→ THE TASK
Once the images are removed, repeat all of the entries exactly.

→ SUPPLIED DATA
········
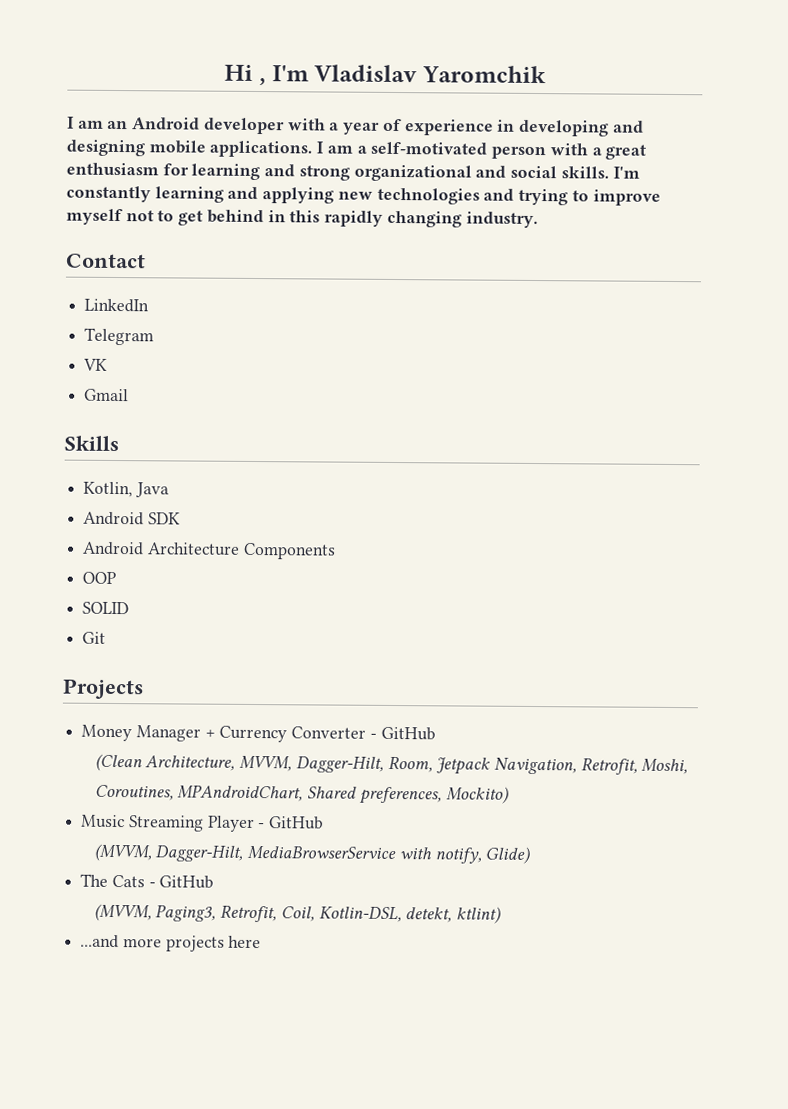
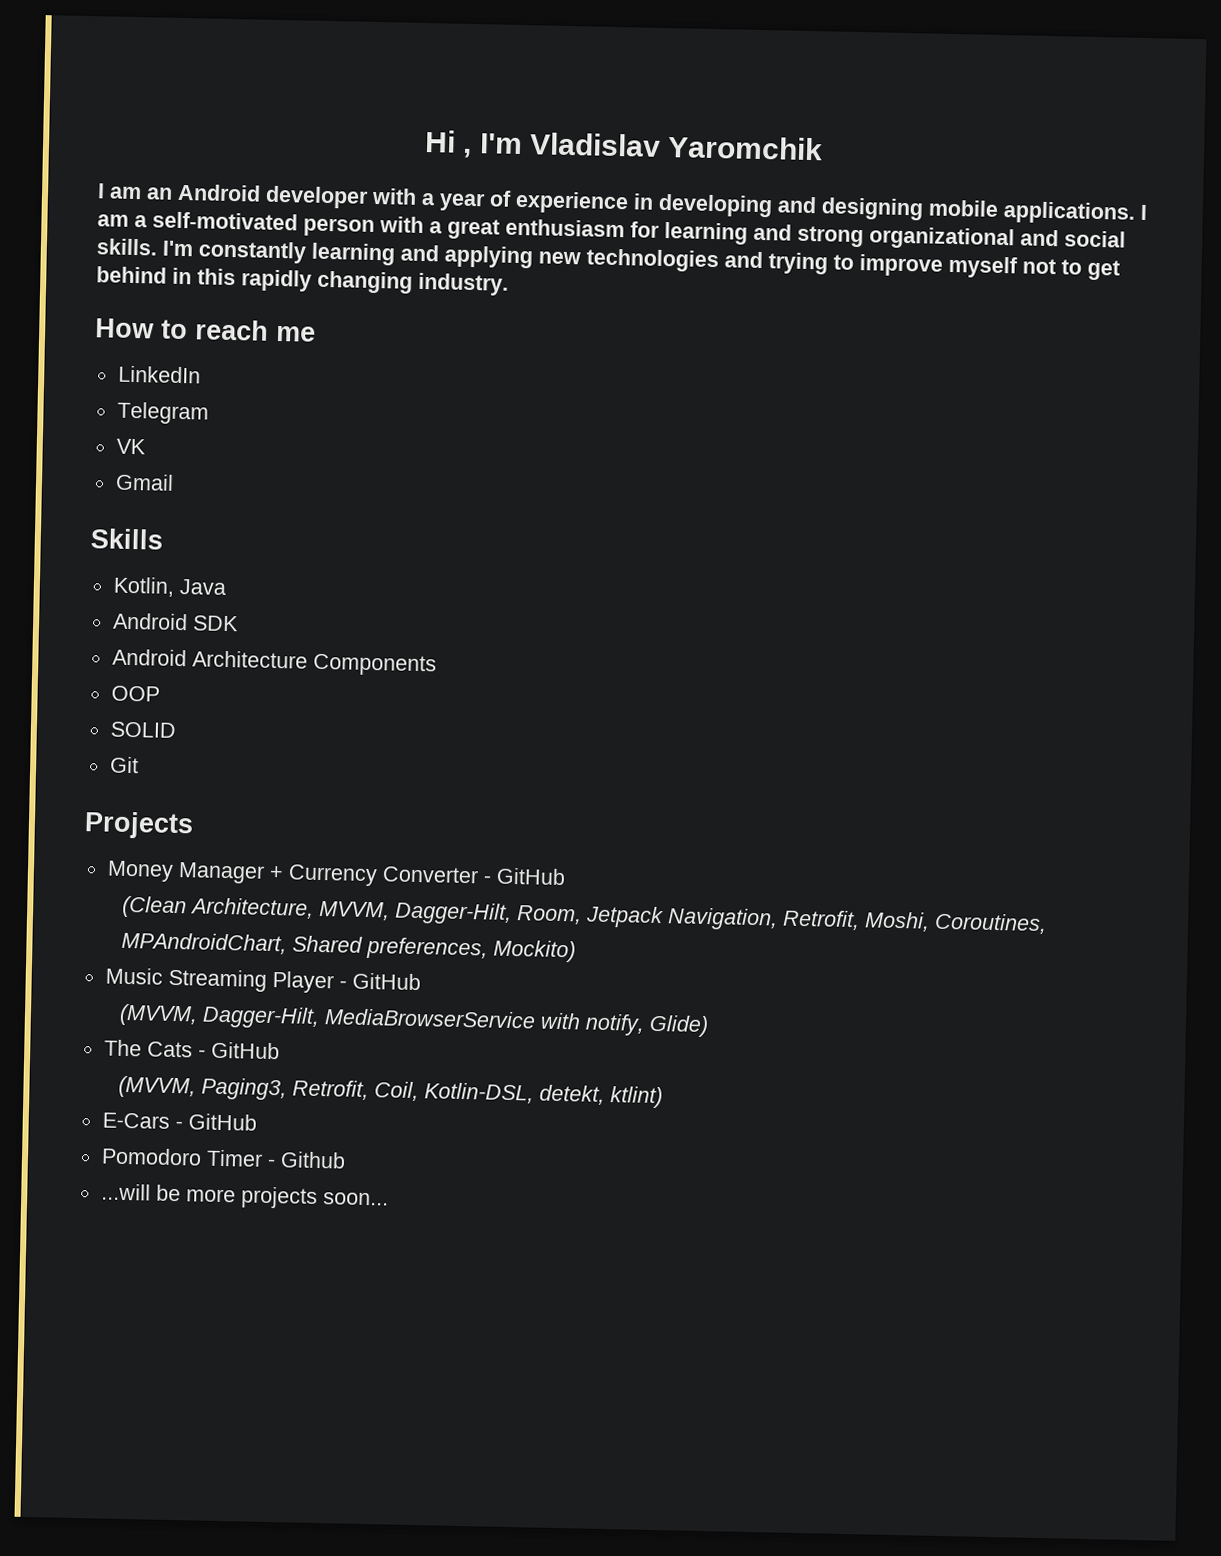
[66,253,146,269] Contact -> [95,318,316,342] How to reach me
[80,934,120,949] ...and -> [101,1112,257,1131] [100,1147,346,1169] [100,1183,181,1202] E-Cars - GitHub // Pomodoro Timer - Github // ...will be
[228,935,262,949] here -> [322,1192,389,1206] soon...

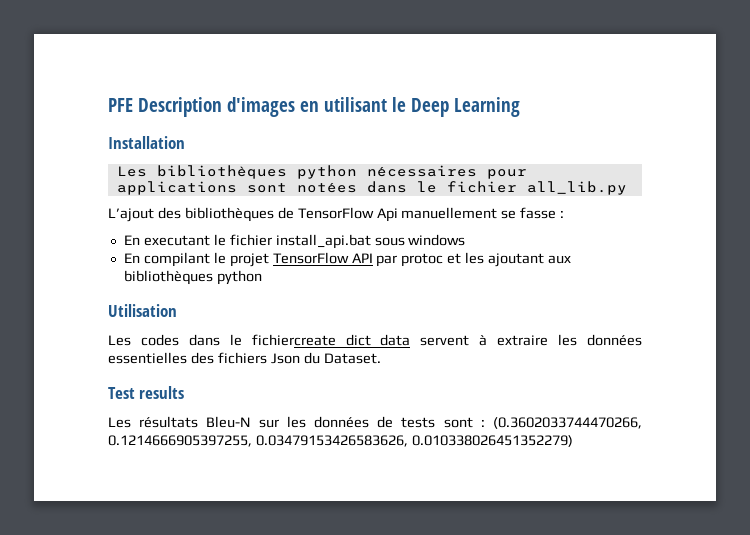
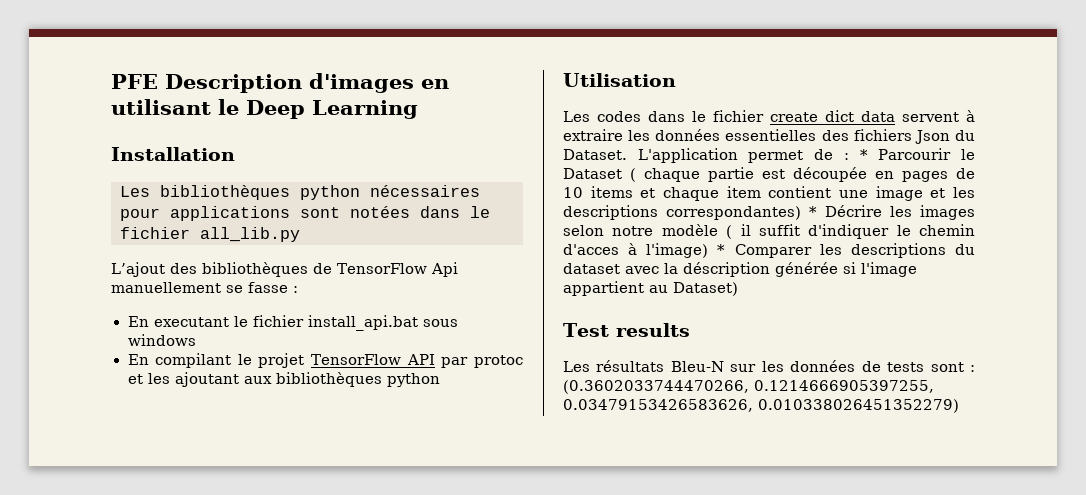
[251,334,336,346] fichiercreate -> [713,110,818,122] fichier create
(381, 358) none -> [637,148,975,163] [563,167,975,182] [563,186,975,201] [563,205,975,220] [563,224,975,239] [563,243,975,258] [563,262,917,277] [563,281,738,296] L'application permet de : * Parcourir le Dataset ( chaque partie est découpée en pages de 10 items et chaque item contient une image et les descriptions correspondantes) * Décrire les images selon notre modèle ( il suffit d'indiquer le chemin d'acces à l'image) * Comparer les descriptions du dataset avec la déscription générée si l'image appartient au Dataset)

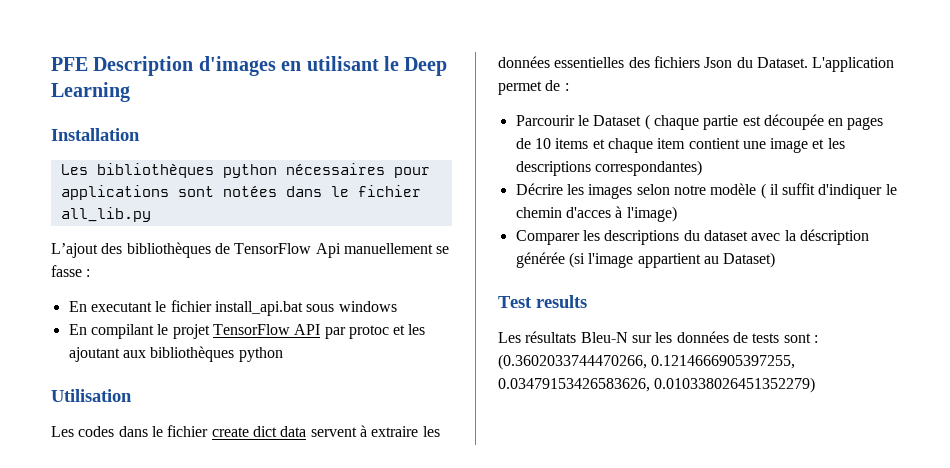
[859,149,868,160] * -> (569, 87) //
[809,206,817,217] * -> (702, 168) //
[717,244,726,255] * -> (677, 214) //
[843,262,856,274] si -> [568,252,585,268] (si

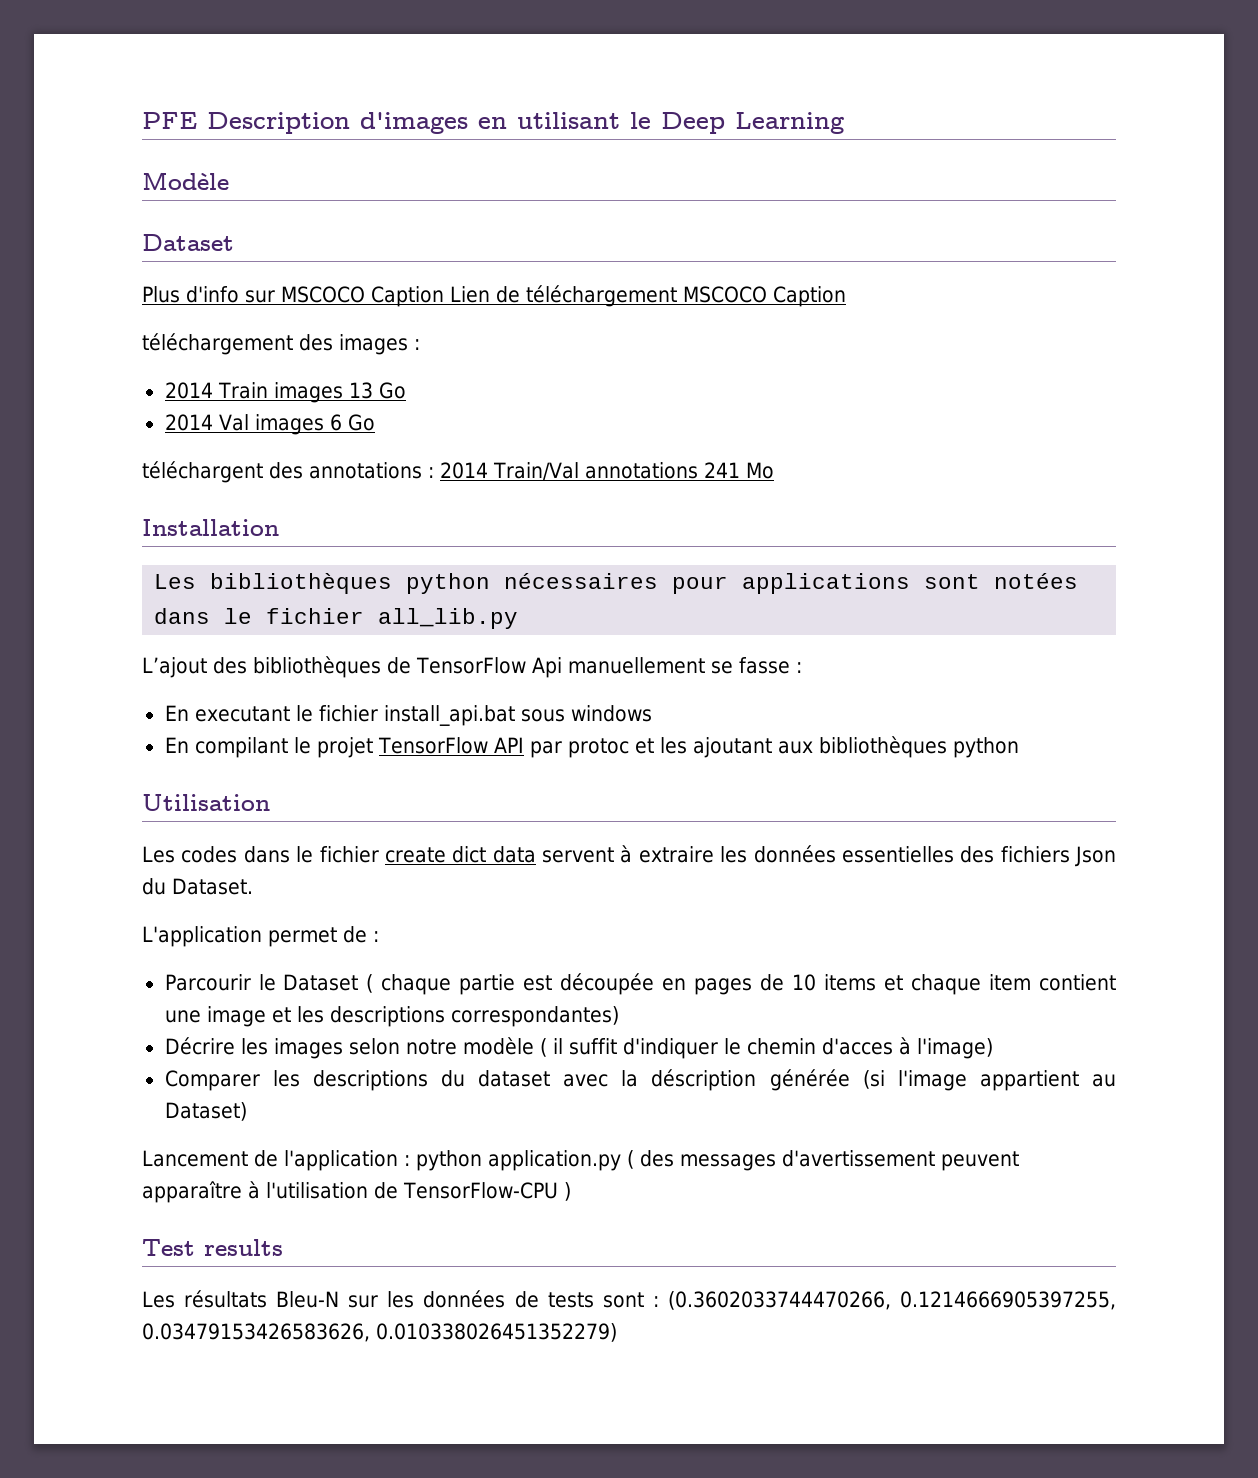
(130, 92) none -> [142,172,229,190] [142,234,234,251] [142,285,846,307] [142,333,420,355] [164,382,406,403] [164,414,375,435] [142,461,774,483] // Modèle // Dataset // Plus d'info sur MSCOCO Caption Lien de téléchargement MSCOCO Caption // téléchargement des images : // 2014 Train images 13 Go // 2014 Val images 6 Go // téléchargent des annotations : 2014 Train/Val annotations 241 Mo
(808, 62) none -> (253, 886) //
(776, 260) none -> [142,1150,1019,1171] [142,1181,571,1203] // Lancement de l'application : python application.py ( des messages d'avertissement peuvent apparaître à l'utilisation de TensorFlow-CPU )

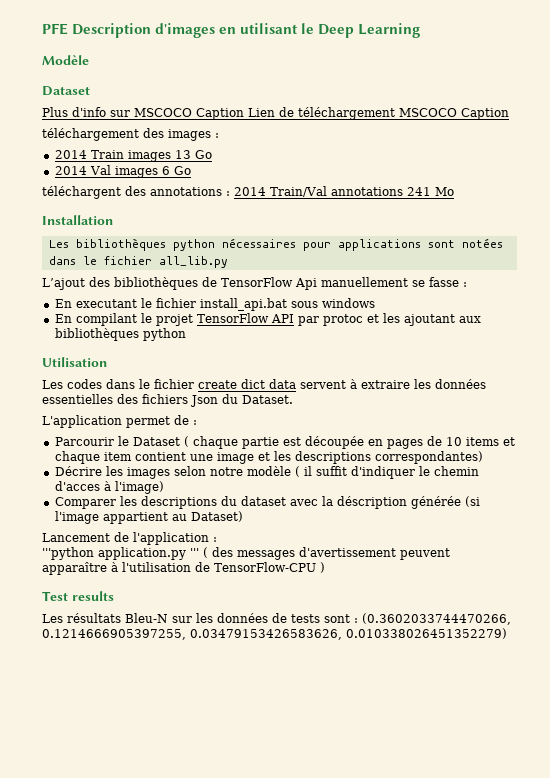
[416,1150,621,1171] python application.py -> [42,547,199,560] // '''python application.py '''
········
→ EXERCISE RESULT
[66,253,146,269] Contact -> [95,318,316,342] How to reach me
[80,934,120,949] ...and -> [101,1112,257,1131] [100,1147,346,1169] [100,1183,181,1202] E-Cars - GitHub // Pomodoro Timer - Github // ...will be
[228,935,262,949] here -> [322,1192,389,1206] soon...

[251,334,336,346] fichiercreate -> [713,110,818,122] fichier create
(381, 358) none -> [637,148,975,163] [563,167,975,182] [563,186,975,201] [563,205,975,220] [563,224,975,239] [563,243,975,258] [563,262,917,277] [563,281,738,296] L'application permet de : * Parcourir le Dataset ( chaque partie est découpée en pages de 10 items et chaque item contient une image et les descriptions correspondantes) * Décrire les images selon notre modèle ( il suffit d'indiquer le chemin d'acces à l'image) * Comparer les descriptions du dataset avec la déscription générée si l'image appartient au Dataset)

[859,149,868,160] * -> (569, 87) //
[809,206,817,217] * -> (702, 168) //
[717,244,726,255] * -> (677, 214) //
[843,262,856,274] si -> [568,252,585,268] (si

(130, 92) none -> [142,172,229,190] [142,234,234,251] [142,285,846,307] [142,333,420,355] [164,382,406,403] [164,414,375,435] [142,461,774,483] // Modèle // Dataset // Plus d'info sur MSCOCO Caption Lien de téléchargement MSCOCO Caption // téléchargement des images : // 2014 Train images 13 Go // 2014 Val images 6 Go // téléchargent des annotations : 2014 Train/Val annotations 241 Mo
(808, 62) none -> (253, 886) //
(776, 260) none -> [142,1150,1019,1171] [142,1181,571,1203] // Lancement de l'application : python application.py ( des messages d'avertissement peuvent apparaître à l'utilisation de TensorFlow-CPU )

[416,1150,621,1171] python application.py -> [42,547,199,560] // '''python application.py '''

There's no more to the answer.